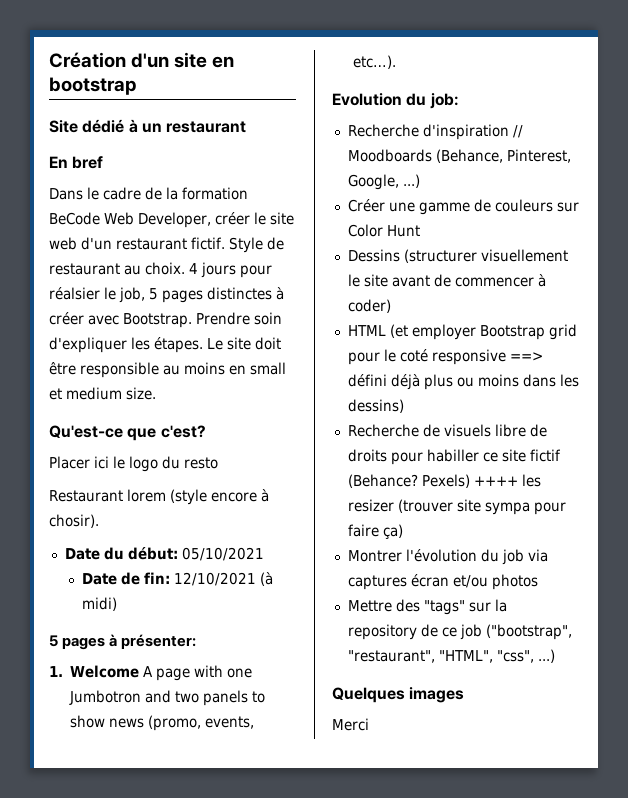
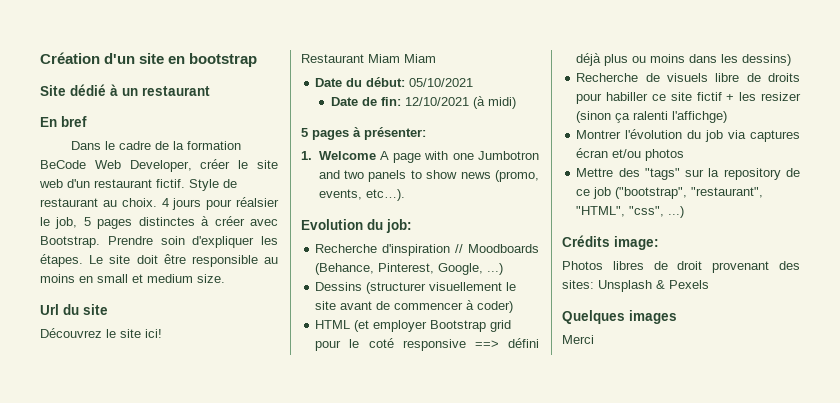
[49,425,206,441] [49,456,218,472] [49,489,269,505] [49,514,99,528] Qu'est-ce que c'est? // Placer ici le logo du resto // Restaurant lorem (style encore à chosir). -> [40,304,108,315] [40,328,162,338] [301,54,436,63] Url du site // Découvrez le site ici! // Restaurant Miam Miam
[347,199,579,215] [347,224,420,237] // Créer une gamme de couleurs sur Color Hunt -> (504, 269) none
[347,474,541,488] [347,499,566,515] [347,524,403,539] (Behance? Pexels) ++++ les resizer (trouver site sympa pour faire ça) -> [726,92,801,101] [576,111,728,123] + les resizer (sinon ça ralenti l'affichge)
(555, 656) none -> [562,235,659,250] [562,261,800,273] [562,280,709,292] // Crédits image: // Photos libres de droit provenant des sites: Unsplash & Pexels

----------------------------------------

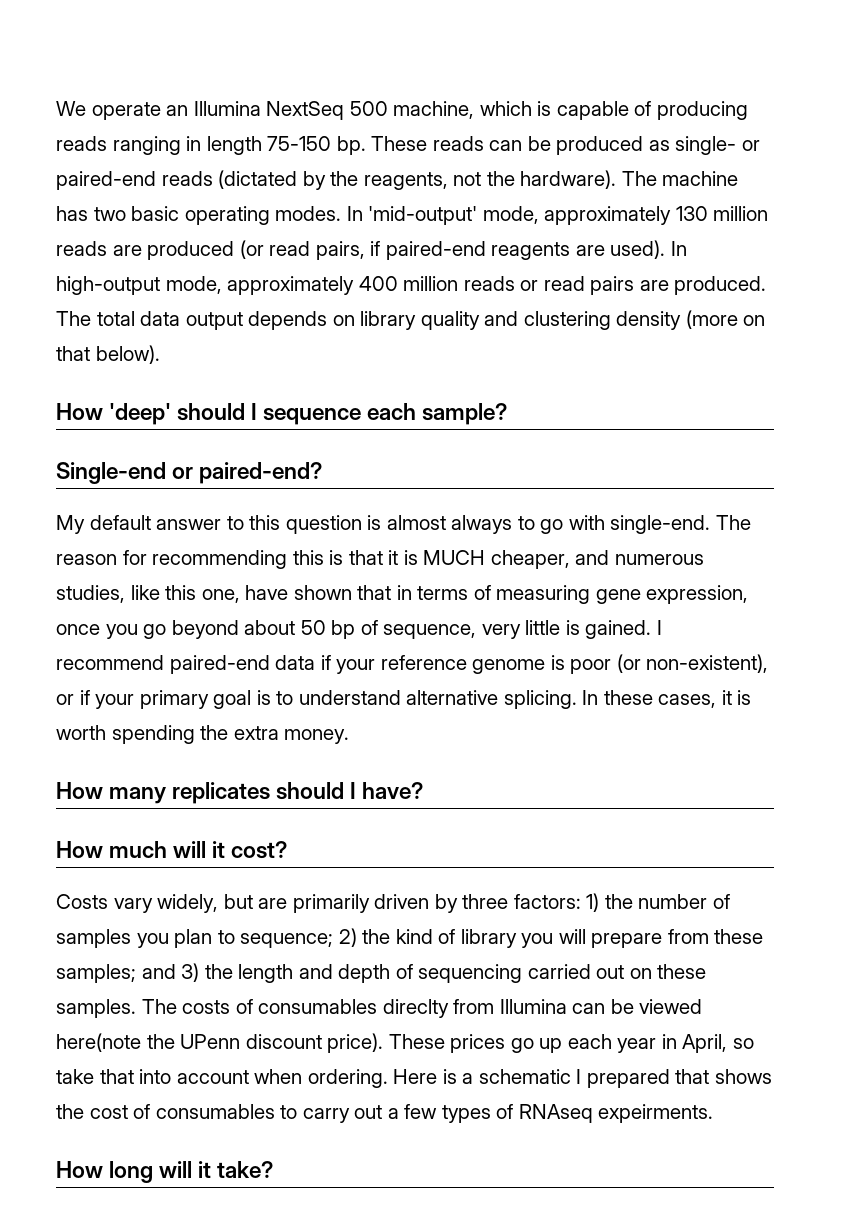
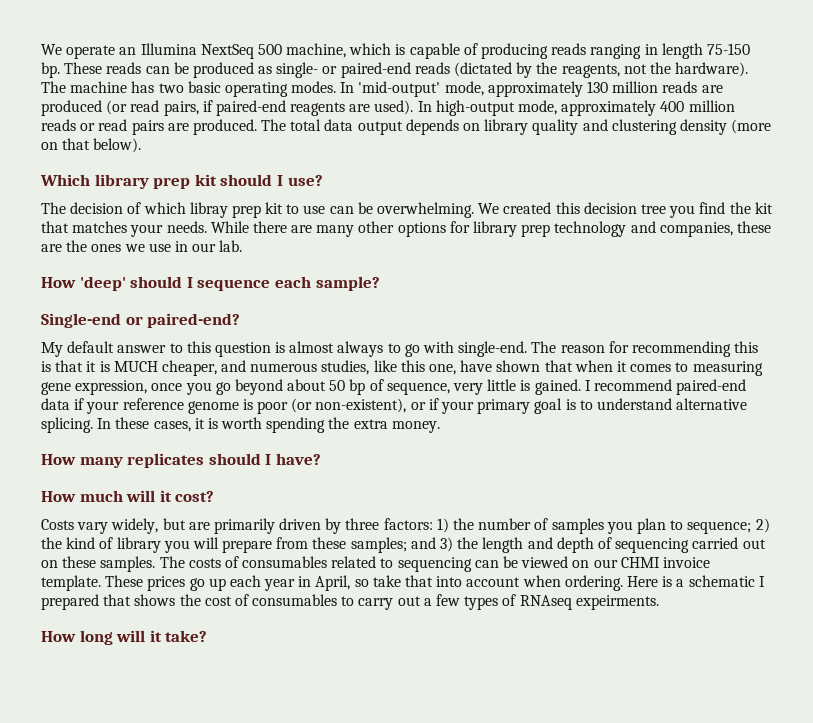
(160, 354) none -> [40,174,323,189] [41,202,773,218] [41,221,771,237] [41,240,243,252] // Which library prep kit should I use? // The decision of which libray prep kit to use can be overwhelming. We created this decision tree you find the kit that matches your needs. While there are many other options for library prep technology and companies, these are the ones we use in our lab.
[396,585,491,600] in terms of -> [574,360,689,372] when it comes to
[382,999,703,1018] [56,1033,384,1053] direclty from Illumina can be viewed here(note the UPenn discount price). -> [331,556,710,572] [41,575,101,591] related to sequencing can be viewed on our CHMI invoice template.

----------------------------------------

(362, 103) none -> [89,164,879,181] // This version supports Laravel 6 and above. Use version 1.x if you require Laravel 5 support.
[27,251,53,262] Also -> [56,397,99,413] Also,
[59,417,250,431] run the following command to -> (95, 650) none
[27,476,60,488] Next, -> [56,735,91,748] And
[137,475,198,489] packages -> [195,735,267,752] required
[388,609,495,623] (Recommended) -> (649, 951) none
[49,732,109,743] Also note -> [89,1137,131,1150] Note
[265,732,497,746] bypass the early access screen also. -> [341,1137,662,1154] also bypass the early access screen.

----------------------------------------

**Task objective**
For this exercise, output exactly the lines above from the line with "[49,425,206,441] [49,456,218,472] [49,489,269,505]" to the line with "[347,199,579,215] [347,224,420,237] //", counting both, and leave out the rest.

**Exercise result**
[49,425,206,441] [49,456,218,472] [49,489,269,505] [49,514,99,528] Qu'est-ce que c'est? // Placer ici le logo du resto // Restaurant lorem (style encore à chosir). -> [40,304,108,315] [40,328,162,338] [301,54,436,63] Url du site // Découvrez le site ici! // Restaurant Miam Miam
[347,199,579,215] [347,224,420,237] // Créer une gamme de couleurs sur Color Hunt -> (504, 269) none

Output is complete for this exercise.